That word “norms”: “The discourse of norm erosion isn’t really about Trump. Nor is it about authoritarianism. What it’s really about is ‘extremism,’ that old stalking horse of Cold War liberalism. And while that discourse of norm erosion won’t do much to limit Trump and the GOP, its real contribution will be to mark the outer limits of left politics, just at a moment when we’re seeing the rise of a left that seems willing to push those limits. That was my thought” [Corey Robin]. “Democracy, we might even say, is a permanent project of norm erosion, forever shattering the norms of hierarchy and domination and the political forms that aid and abet them.” An important article, well worth a read.
Personal Income and Outlays, December 2017: “Personal income rose 0.4 percent in December with wages and salaries up a solid 0.5 percent” [Econoday]. “The wages and salaries reading is a positive for the outlook as is the upward revision to November consumer spending. But the low reading for the savings rate is a concern and suggests that consumers dipped into their bank accounts to fund spending.” Or went into debt. And but: “Pretty much in line with expectations, but last month’s spending increase means what I think was an unsustainably low savings rate is now even lower” [Mosler Economics]. “At 3.8% consumer spending is again, to me, unsustainably high given the personal income numbers, and therefore subject to either a large revision or a reversal in coming quarters. Likewise residential investment, the way I see it, is at odds with the monthly housing reports, and likewise subject to revision or reversal.” And but: “The savings rate declned and is at 21st century lows. Consumer spending growth was lower than income growth year-over-year” [Econintersect]. “The backward revisions this month were mixed.”

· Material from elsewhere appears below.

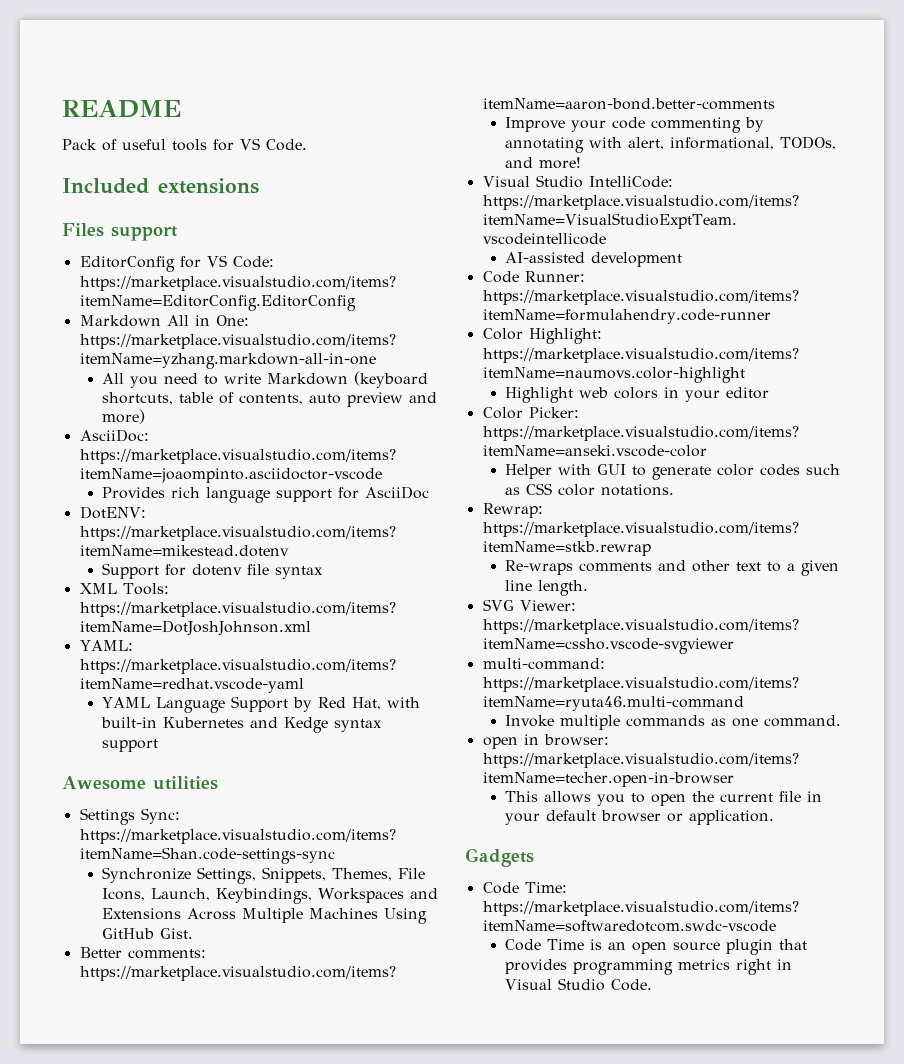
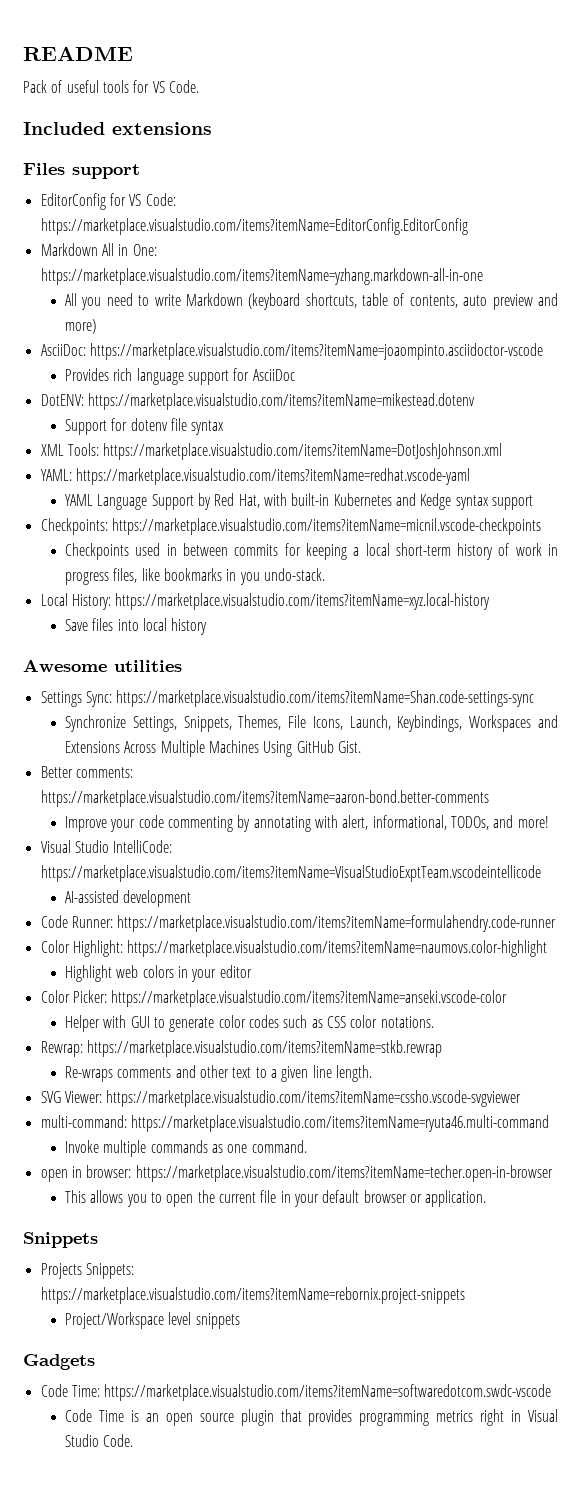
(159, 745) none -> [40,518,541,535] [65,543,558,560] [65,568,326,585] [40,593,491,610] [65,618,208,635] // Checkpoints: https://marketplace.visualstudio.com/items?itemName=micnil.vscode-checkpoints // Checkpoints used in between commits for keeping a local short-term history of work in progress files, like bookmarks in you undo-stack. // Local History: https://marketplace.visualstudio.com/items?itemName=xyz.local-history // Save files into local history
(775, 817) none -> [23,1232,98,1248] [40,1263,134,1279] [40,1287,465,1304] [65,1312,240,1329] // Snippets // Projects Snippets: https://marketplace.visualstudio.com/items?itemName=rebornix.project-snippets // Project/Workspace level snippets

Dallas Fed Manufacturing Survey, January 2018: “Business remains very brisk for the Dallas Fed’s manufacturing sample” [Econoday]. “This report falls in line with the host of other regional manufacturing reports all of which are showing strength which, however, does contrast with the manufacturing component of the industrial production report which has been flat. Still, last week’s durable goods data were strong and do, along with the regional reports, point to a factory sector that is accelerating strongly.”
Finance: “Examining Opportunities and Challenges in the Financial Technology (‘Fintech’) Marketplace” (written testimony) [Adam Levitin, Credit Slips (PDF)]. “What’s new here, then, is not so much the use of technology, but that there are a set of new nonbank entrants in the financial services marketplace that are operating across state lines and frequently using the Internet, rather than brick-and-mortar stores or agents, brokers, and correspondents with physical locations, as their mode of consumer interface. Traditionally banks relied on their monopoly of access to the payment system through deposit accounts as a way of obtaining customers for other products—the customer relationship with the depositor enabled the cross-selling for other products. Nonbank finance companies had to maintain brick-and-mortar presences to compete or rely on agents, brokers, and correspondents with physical locations, all of which added to the expense of their products. The Internet has made it possible for nonbank financial services companies that do not partner with banks to readily acquire customers without the deposit-relationship-based cross-sell….”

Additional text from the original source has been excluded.